The neuronal actin cytoskeleton and its regulation by external factors. (A) Overview of different actin structures present in pyramidal neurons: local F-actin enrichments called actin patches, longitudinal actin fibers, and a cortical periodic actin/spectrin lattice termed “actin rings” can be found throughout axon and in dendrites. (B) Dendritic spines contain branched F-actin in the head, and straight bundles as well as a periodic actin lattice in the neck. Directed transport of cargo from the soma to the dendrite is carried out via MTs, and can then be subjected to activity-dependent positioning at the base of activated spines in an F-actin and myosin-dependent manner. EV = endosomal vesicle, RNP = ribonucleoprotein, Mito = mitochondrium. (C) Dynamics of the dendritic actin cytoskeleton are influenced by external cues. Those include the transduction of external signals to the actin cytoskeleton via cell-surface receptors that couple to Rho-GEFs or ABPs, and Ca2+ signaling. The latter involves Ca2+ influx through glutamate receptors following synaptic stimulation (1), and Ca2+ release from internal stores, triggered for instance by BDNF-TrkB-signaling (2). Both pathways include the activation of Rho-GTPases (3), which act as “molecular switches” that govern a multitude of cellular functions. Diffusible factors, like Ca2+, Rho-GTPases, CaMKIIβ and other downstream effectors, can spread the signal from their activation site to the dendrite and to other spines (4). ER = endoplasmatic reticulum.

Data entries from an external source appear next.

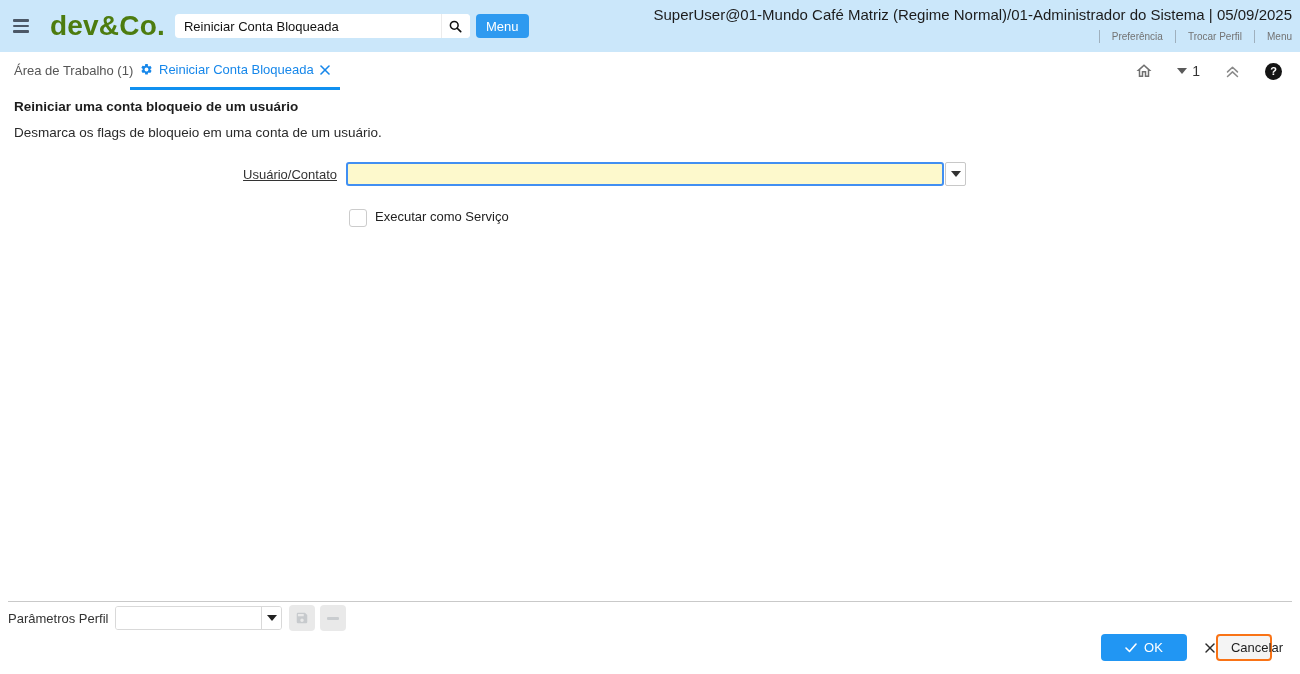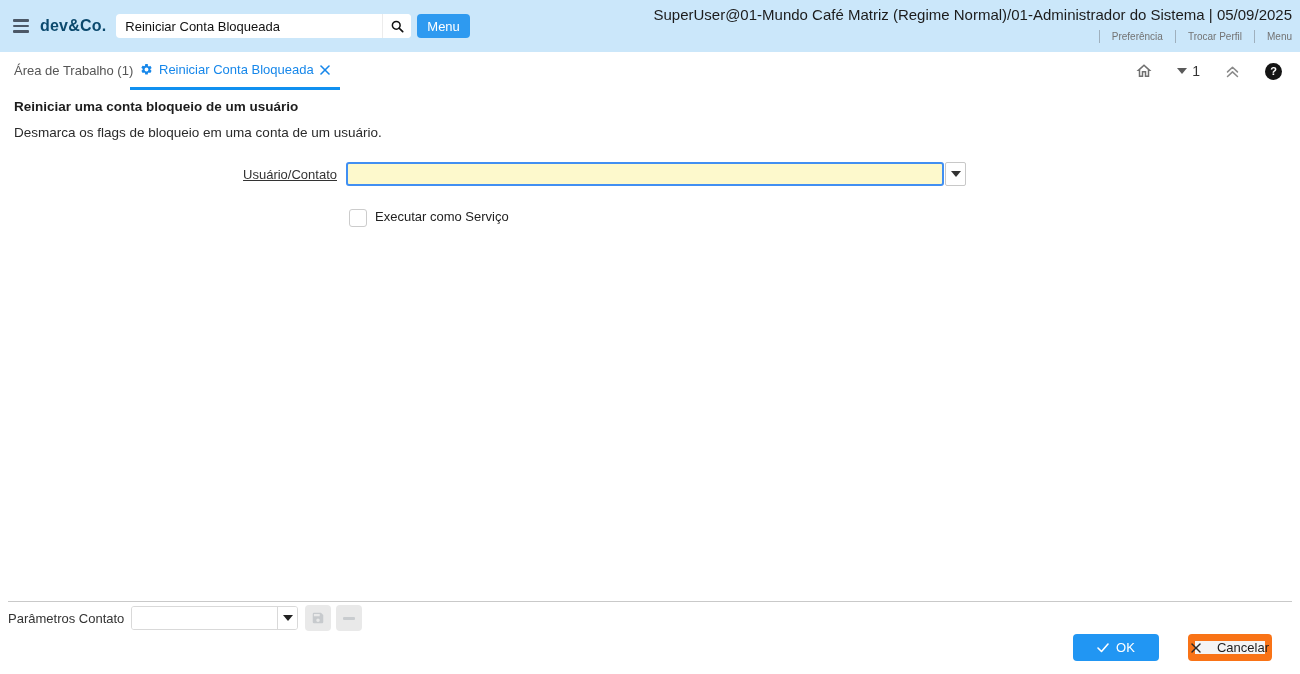--- a/index.html
+++ b/index.html
@@ -11,21 +11,21 @@
     -webkit-font-smoothing:antialiased;
   }
 
   
   .header {
     position:absolute; top:0; left:0; width:1300px; height:52px;
     background:#cbe7fa; display:flex; align-items:center;
   }
   .hamburger { margin-left:13px; display:flex; flex-direction:column; gap:3px; cursor:pointer; }
   .hamburger i { display:block; width:16px; height:2.5px; background:#4c5866; border-radius:1px; }
-  .logo { margin-left:11px; font-size:16px; font-weight:bold; color:#0c4a6e; letter-spacing:.2px; white-space:nowrap; }
+  .logo { margin-left:21px; font-size:28px; font-weight:bold; color:#4d7c0f; letter-spacing:.2px; white-space:nowrap; }
   .searchbox {
     margin-left:10px; height:24px; width:295px; background:#fff; border-radius:4px;
     display:flex; align-items:stretch; overflow:hidden;
   }
   .searchbox input {
     flex:1; border:none; outline:none; padding:0 9px; font-size:13px; color:#111;
     font-family:"Liberation Sans", sans-serif; background:transparent; min-width:0;
   }
   .search-btn { width:29px; border:none; background:#fff; border-left:1px solid #ececec;
     display:flex; align-items:center; justify-content:center; cursor:pointer; }
@@ -89,21 +89,21 @@
   .icon-btn { width:26px; height:26px; border:none; border-radius:4px; background:#e9e9e9;
     display:flex; align-items:center; justify-content:center; cursor:default; }
   .icon-btn.save { margin-left:7px; }
   .icon-btn.minus { margin-left:5px; }
   .minus-bar { width:12px; height:3px; background:#c9cccf; border-radius:1px; }
 
   .actions { position:absolute; top:634px; right:28px; display:flex; gap:29px; }
   .btn { height:27px; border-radius:4px; font-size:13px; display:flex; align-items:center;
     justify-content:center; gap:7px; cursor:pointer; font-family:"Liberation Sans", sans-serif; }
   .btn-ok { width:86px; background:#2196f3; border:none; color:#fff; }
-  .btn-cancel { width:84px; background:#f4f4f4; border:7px solid #f97316; color:#1d1d1d;gap:16px; }
+  .btn-cancel { width:56px; background:#f4f4f4; border:2px solid #f97316; color:#1d1d1d;gap:16px; }
 </style>
 </head>
 <body>
 
 <div class="header">
   <div class="hamburger">
       <i></i>
       <i></i>
       <i></i>
     </div>
@@ -183,21 +183,21 @@
 </div>
 
 <div class="check-row">
   <input type="checkbox" style="">
   <span class="check-label">Executar como Serviço</span>
 </div>
 
 <div class="divider"></div>
 
 <div class="params-row">
-  <span class="params-label">Parâmetros Contato</span>
+  <span class="params-label">Parâmetros Perfil</span>
   <span class="combo">
     <input type="text" value="" style="">
     <span class="combo-arrow">
       <span class="dd-caret"></span>
     </span>
   </span>
   <button class="icon-btn save">
     <span style="display:flex;">
       <svg width="14" height="14" viewBox="0 0 24 24" fill="#c7cacd">
         <path d="M17 3H5a2 2 0 00-2 2v14a2 2 0 002 2h14a2 2 0 002-2V7l-4-4zm-5 16a3 3 0 110-6 3 3 0 010 6zm3-10H5V5h10v4z"></path>

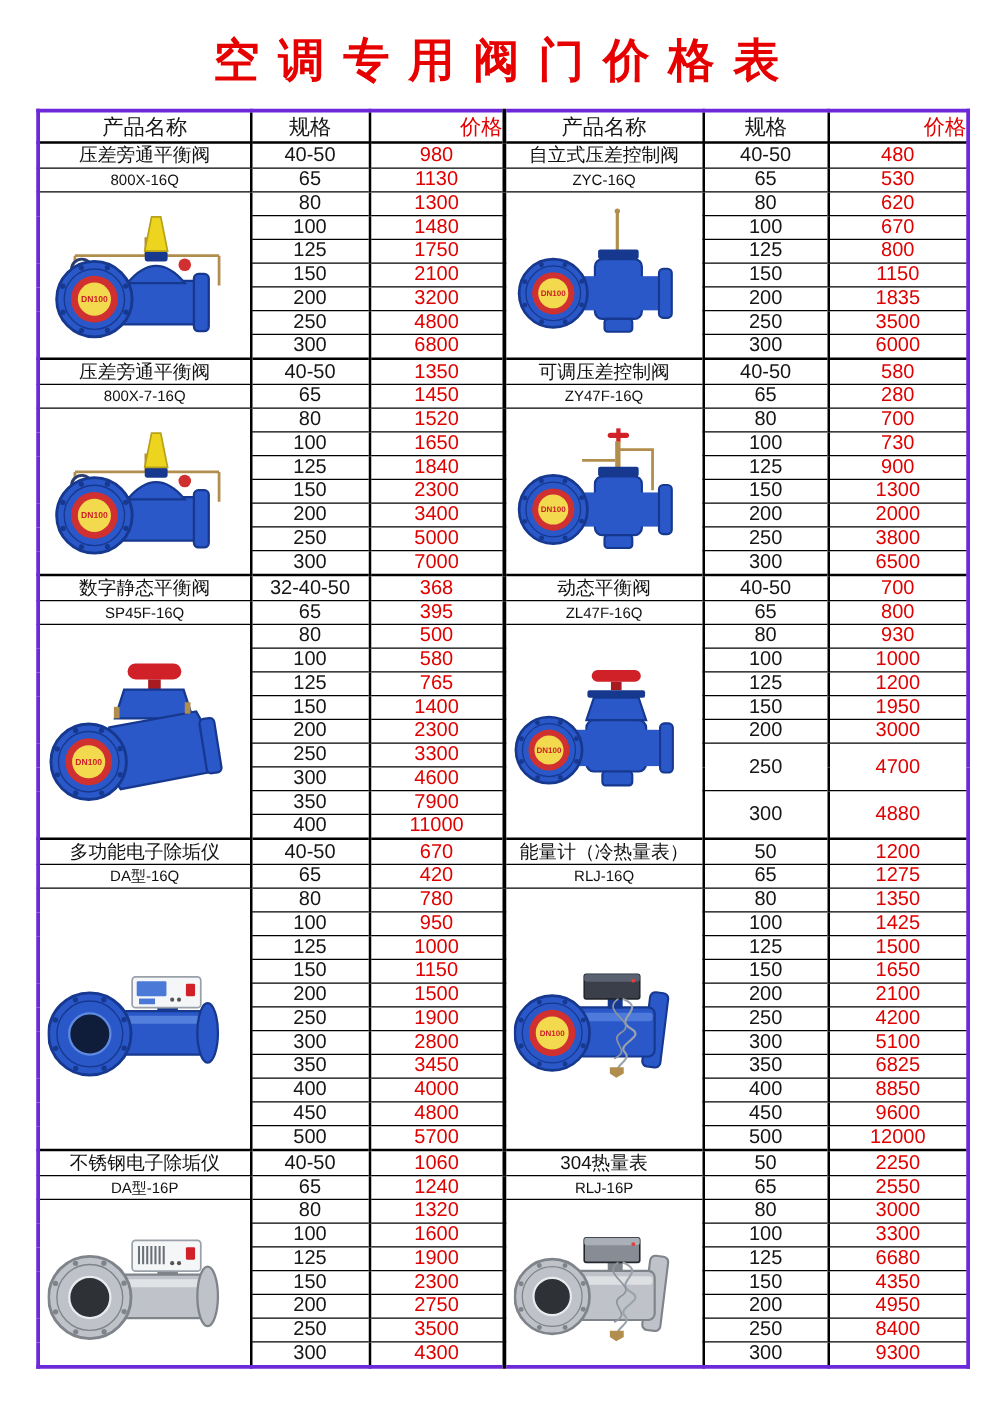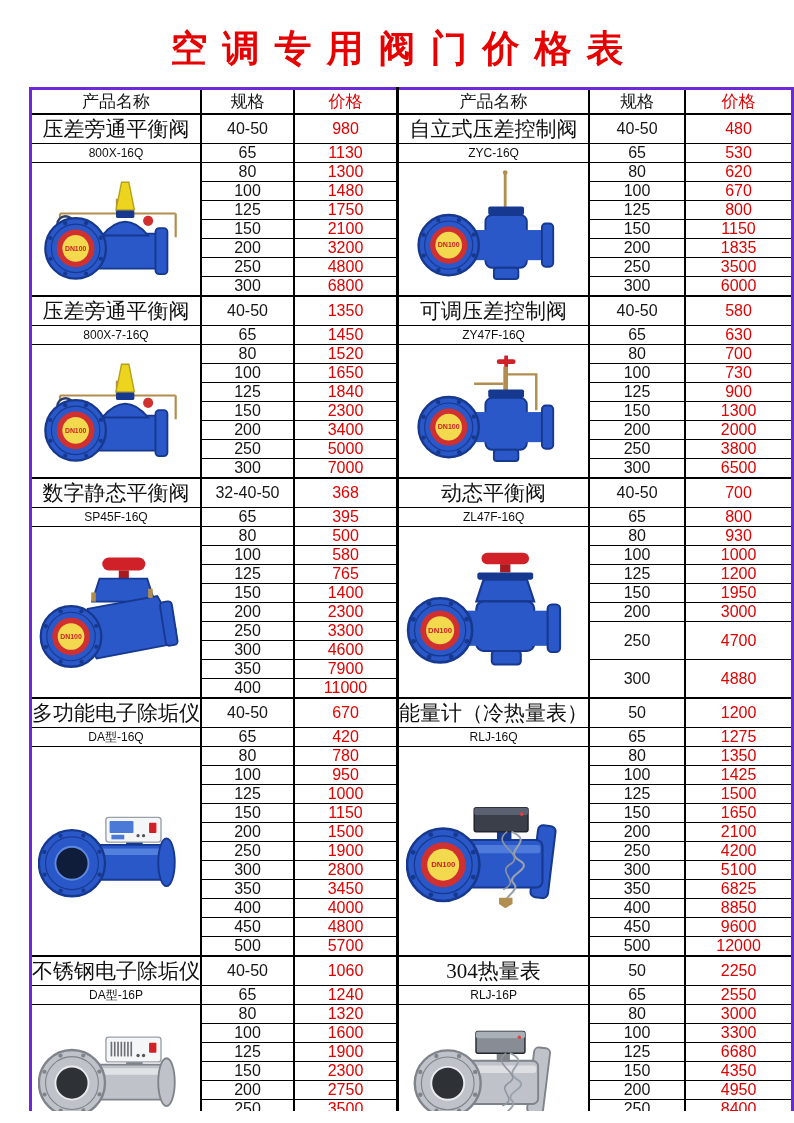--- a/index.html
+++ b/index.html
@@ -20,25 +20,25 @@
   }
   .price-table th,.price-table td{
     border:solid #000;border-width:1px 2px;
     padding:0;text-align:center;vertical-align:middle;
     overflow:hidden;white-space:nowrap;
   }
   .price-table thead th{
     height:22px;font-size:17px;font-weight:normal;color:#161616;
     border-bottom-width:2px;
   }
-  .price-table thead th.price-h{color:#e00000;}
+  .price-table thead th.price-h{color:#e00000;text-align:right;}
   .price-table tbody tr{height:18.6px;}
   td.spec{font-size:16px;color:#161616;}
   td.price{font-size:16px;color:#e00000;}
-  td.name{font-size:21px;color:#111;font-family:Liberation Serif, serif;}
+  td.name{font-size:15px;color:#111;}
   td.model{font-size:12px;color:#111;}
   tr.sec-top > td{border-top-width:2px;}
   td.mid{border-left-width:3px;}
   td.imgcell{padding:1px;}
   .imgwrap{display:flex;align-items:center;justify-content:center;width:100%;}
   .imgwrap svg{display:block;width:94%;height:100%;}
 </style>
 </head>
 <body>
 
@@ -184,21 +184,21 @@
           <td class="name mid">可调压差控制阀</td>
           <td class="spec">40-50</td>
           <td class="price">580</td>
         </tr>
         <tr>
           <td class="model">800X-7-16Q</td>
           <td class="spec">65</td>
           <td class="price">1450</td>
           <td class="model mid">ZY47F-16Q</td>
           <td class="spec">65</td>
-          <td class="price">630</td>
+          <td class="price">280</td>
         </tr>
         <tr>
           <td class="imgcell" rowspan="7">
             <div class="imgwrap" style="height: 126.2px;">
               <svg viewBox="0 0 170 134" preserveAspectRatio="xMidYMid meet">
                 <path d="M24,50 H150 M24,50 V70 M150,50 V76 M86,50 V34" stroke="#b28e4e" stroke-width="2.4" fill="none"></path>
                 <circle cx="30" cy="62" r="9" fill="#f5f7fa" stroke="#2c3e70" stroke-width="2.5"></circle>
                 <rect x="58" y="72" width="76" height="38" rx="7" fill="#2a58c8" stroke="#16388f" stroke-width="2"></rect>
                 <rect x="128" y="66" width="13" height="50" rx="4" fill="#2a58c8" stroke="#16388f" stroke-width="2"></rect>
                 <path d="M70,74 Q95,44 120,74 Z" fill="#2a58c8" stroke="#16388f" stroke-width="2"></path>

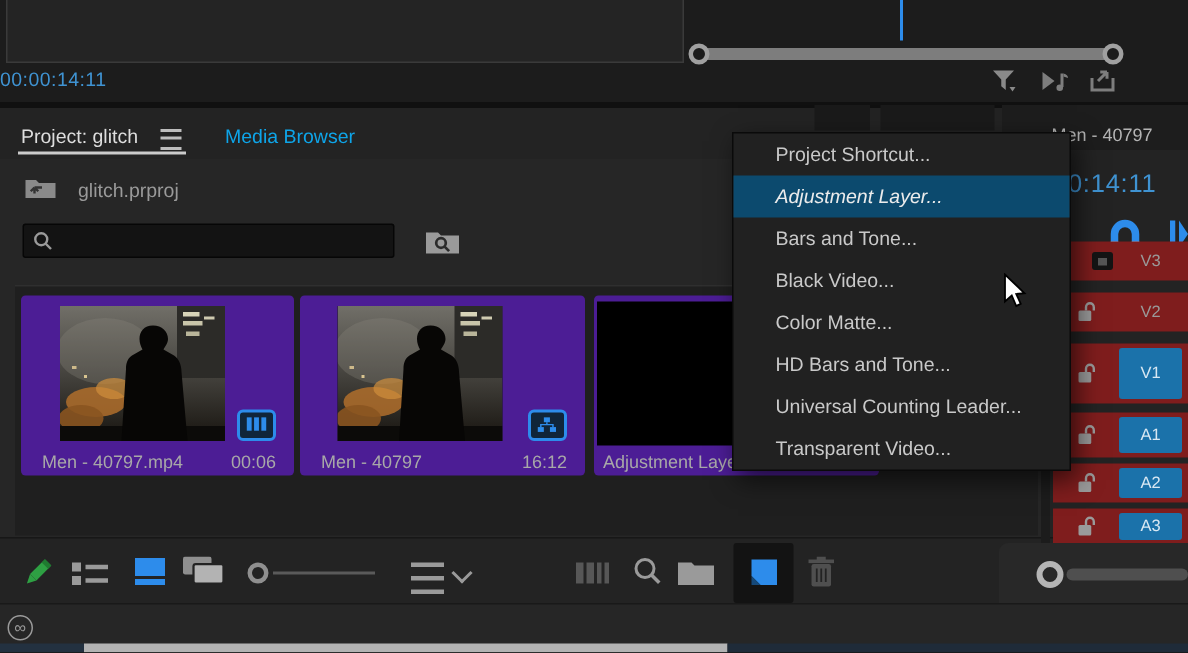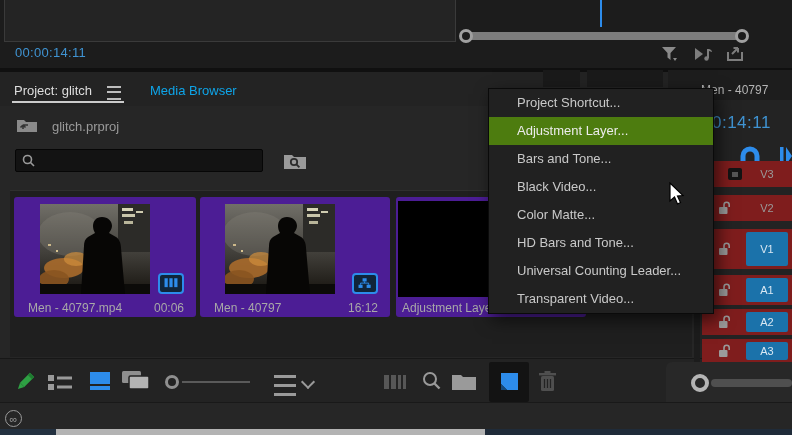--- a/index.html
+++ b/index.html
@@ -9,21 +9,21 @@
   .txt{white-space:nowrap;}
 
   
   .monitor{left:0;top:0;width:792px;height:68px;background:#1c1c1c;}
   .preview-box{left:4px;top:0;width:452px;height:42px;background:#242424;
                border:1px solid #3a3a3a;border-top:none;box-sizing:border-box;}
   .playhead{left:600px;top:0;width:2px;height:27px;background:#2d8ceb;}
   .zoombar{left:465px;top:32px;width:278px;height:8px;background:#7d7d7d;border-radius:4px;}
   .zoom-handle{width:14px;height:14px;border:3px solid #a0a0a0;border-radius:50%;
                background:#1c1c1c;box-sizing:border-box;}
-  .monitor-tc{left:15px;top:45px;font-size:13px;color:#3f93d2;letter-spacing:.3px;}
+  .monitor-tc{left:0;top:45px;font-size:13px;color:#3f93d2;letter-spacing:.3px;}
 
   
   .hdiv{left:0;top:68px;width:792px;height:4px;background:#101010;}
 
   
   .tabbar{left:0;top:72px;width:792px;height:34px;background:#232323;}
   .tab-active{left:14px;top:83px;font-size:13px;color:#dedede;}
   .tab-underline{left:12px;top:101px;width:112px;height:2px;background:#cccccc;}
   .panel-menu{left:107px;top:86px;width:14px;height:10px;
               border-top:2px solid #bdbdbd;border-bottom:2px solid #bdbdbd;}
@@ -87,21 +87,21 @@
   .v3lock::after{content:"";position:absolute;left:4px;top:4px;width:6px;height:5px;background:#555;}
   .tl-scroll-box{left:666px;top:362px;width:126px;height:40px;background:#282828;border-radius:6px 0 0 0;}
   .tl-scroll-handle{left:691px;top:374px;width:18px;height:18px;border:4px solid #b5b5b5;
                     border-radius:50%;background:#282828;box-sizing:border-box;}
   .tl-scroll-track{left:711px;top:379px;width:81px;height:8px;background:#4f4f4f;border-radius:4px;}
 
   
   .ctx-menu{left:488px;top:88px;width:226px;background:#212121;border:1px solid #0a0a0a;
             box-shadow:4px 6px 16px rgba(0,0,0,.6);z-index:10;box-sizing:border-box;}
   .ctx-item{height:28px;line-height:28px;padding-left:28px;font-size:13px;color:#c9c9c9;}
-  .ctx-item.hl{background:#4d7c0f;color:#ececec;}
+  .ctx-item.hl{background:#0c4a6e;color:#ececec;font-style:italic;}
 
   .cursor{left:668px;top:182px;z-index:30;}
 </style>
 </head>
 <body>
 
 <div id="app">
 
   <div class="abs monitor"></div>
   <div class="abs preview-box"></div>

Regulation of Dendritic Actin Cytoskeleton

Controlling F-Actin Turnover: Actin Nucleation Factors, Severing and Capping Proteins

Like in any other cell, many functions of actin in neurons relate to its ability to polymerize and depolymerize in response to cellular signaling. Although not specifically studied in dendrites, numerous ABPs are known that cooperate in controlling the structure and stability of F-actin networks and their ability to shape cellular membranes. A summary can be found in Table , whereas in the text below we will focus on the mechanisms that may be particularly relevant in the regulation of dendritic F-actin.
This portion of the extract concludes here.